In 2008, BAE Systems Controls Inc. was tasked with building a defensive-gun system for the USAF CV-22 Osprey. In 2011 the Marine Corps ordered a dozen Interim Defensive Weapons System (DWS) turret-gun kits for the Marine Corps MV-22. The DWS is a belly-mounted variation of the GAU-17, a 7.62-mm mini-gun. When not in use, the device is retracted inside the aircraft’s aft hook storage where it does not create aerodynamic drag. The system’s sensor is stored in the aircraft’s forward hook area. To use the weapon system, crewmembers employ a control station near the front of the cabin with a 12-inch screen and a device similar to a video-game controller. In the event of a jam during use, the weapon can be retracted to clear it. Osprey crews can also manually retract the turret or jettison it in an emergency.
The DWS was tested in Afghanistan in 2010, but now that production models have been delivered all MV-22 squadrons are being given an opportunity to mount it and try out the weapon using live ammo.
The ability of the Bell Boeing V-22 Osprey tiltrotor to fly farther and faster than a conventional helicopter has been a key factor in its success. With both Air Force CV-22B and Marine Corps MV-22B versions being used on long-range missions in Libya and Afghanistan, a way to increase the range of the Osprey is being sought. To operate from Navy amphibious-assault ships, the V-22 was designed with smaller-than-optimal wings and rotors with a negative impact on the aircraft’s combat radius. Without an option of increasing wingspan or rotor diameter, engineers are focusing on nacelle-mounted “sails” that work on the same principle as winglets on a commercial jetliner. NavAir will flight-test a modified MV-22 with sails installed that could theoretically boost range by as much as 5 percent. The concept, originally studied by Boeing for the Air Force CV-22, harnesses the energy from the vertical upwash around the wing and nacelle to produce a propulsive force. The flight tests will be focused on a configuration with three sails per nacelle.

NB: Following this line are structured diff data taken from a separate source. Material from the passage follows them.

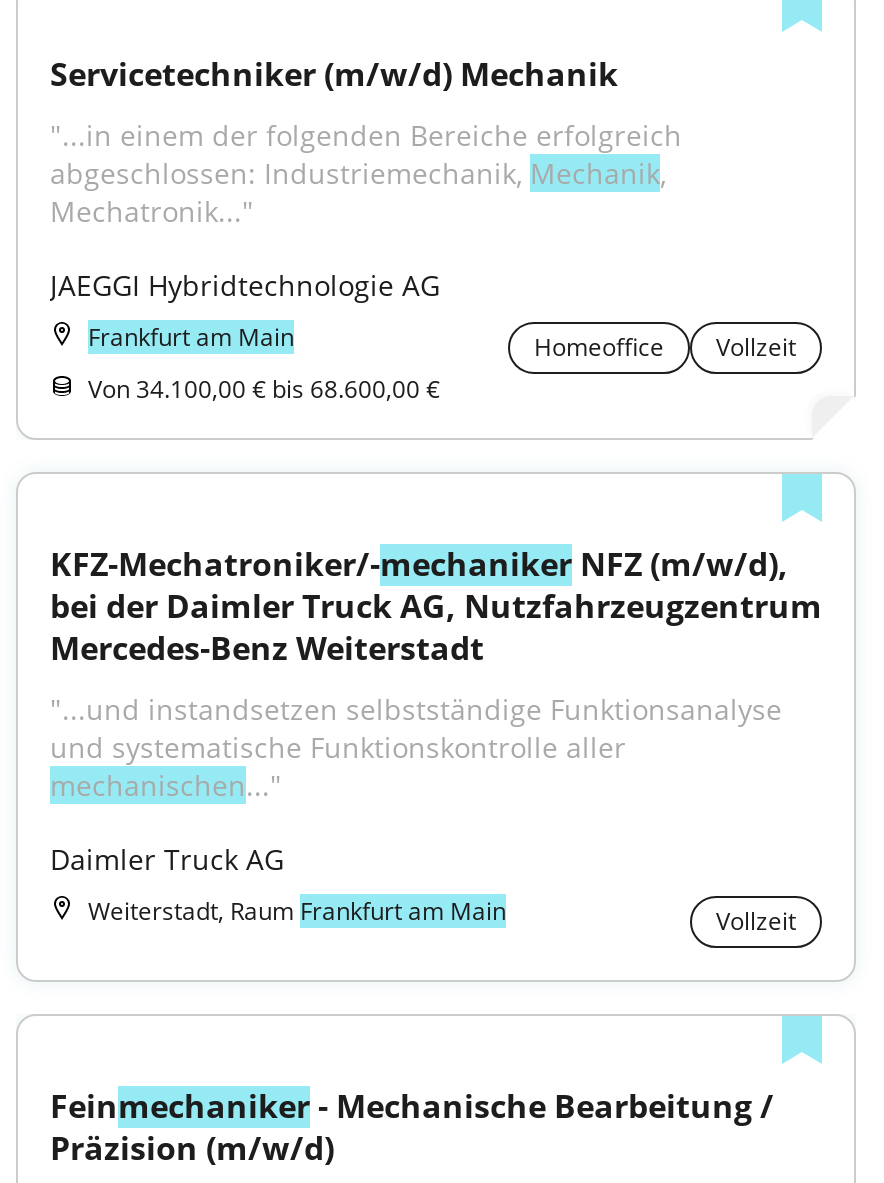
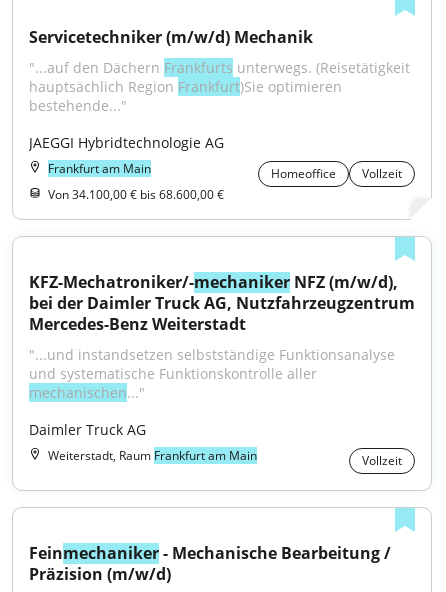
- "...in einem der folgenden Bereiche erfolgreich
- abgeschlossen: Industriemechanik, Mechanik,
- Mechatronik..."
+ "...auf den Dächern Frankfurts unterwegs. (Reisetätigkeit
+ hauptsächlich RegionFrankfurt)Sie optimieren
+ bestehende..."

CH-53K Super Stallion: Sikorsky delivered the first prototype CH-53K heavy-lift helicopter Ground Test Vehicle (GTV) for the Marine Corps on 4 December 2012. The GTV will be used for powered ground checks in preparation to the four follow-on flight-test helicopters that will be flying in 2014–15.
The GTV provides a means to check out the CH-53K helicopter’s dynamic systems by tests and measurements of the rotor blades, transmission, and engine systems while the aircraft is anchored to the ground. Testing by Sikorsky and NavAir test pilots will confirm whether those dynamic systems, as well as hydraulic, electrical, and avionics, comply with contract requirements. In mid-2013, the GTV will be anchored to a specially built outdoor platform as its three engines are powered up. Initial light-off tests will be performed without rotor blades, followed by tests with the blades attached. An additional ground-test airframe will undergo structural testing at Sikorsky’s main manufacturing plant in Stratford, Connecticut.
Though designed with the same footprint as the legacy CH-53E, the CH-53K will triple the external load-carrying capacity to more than 27,000 pounds over more than 110 nautical miles under “high hot” ambient conditions when they join the Fleet in 2019. New and improved systems for the increased lift capacity include 7,500-shaft-horsepower GE38-1B engines, a split-torque transmission design that more efficiently distributes engine power to the main rotors, and fourth-generation composite rotor blades, in addition to a lighter and stronger composite-airframe structure.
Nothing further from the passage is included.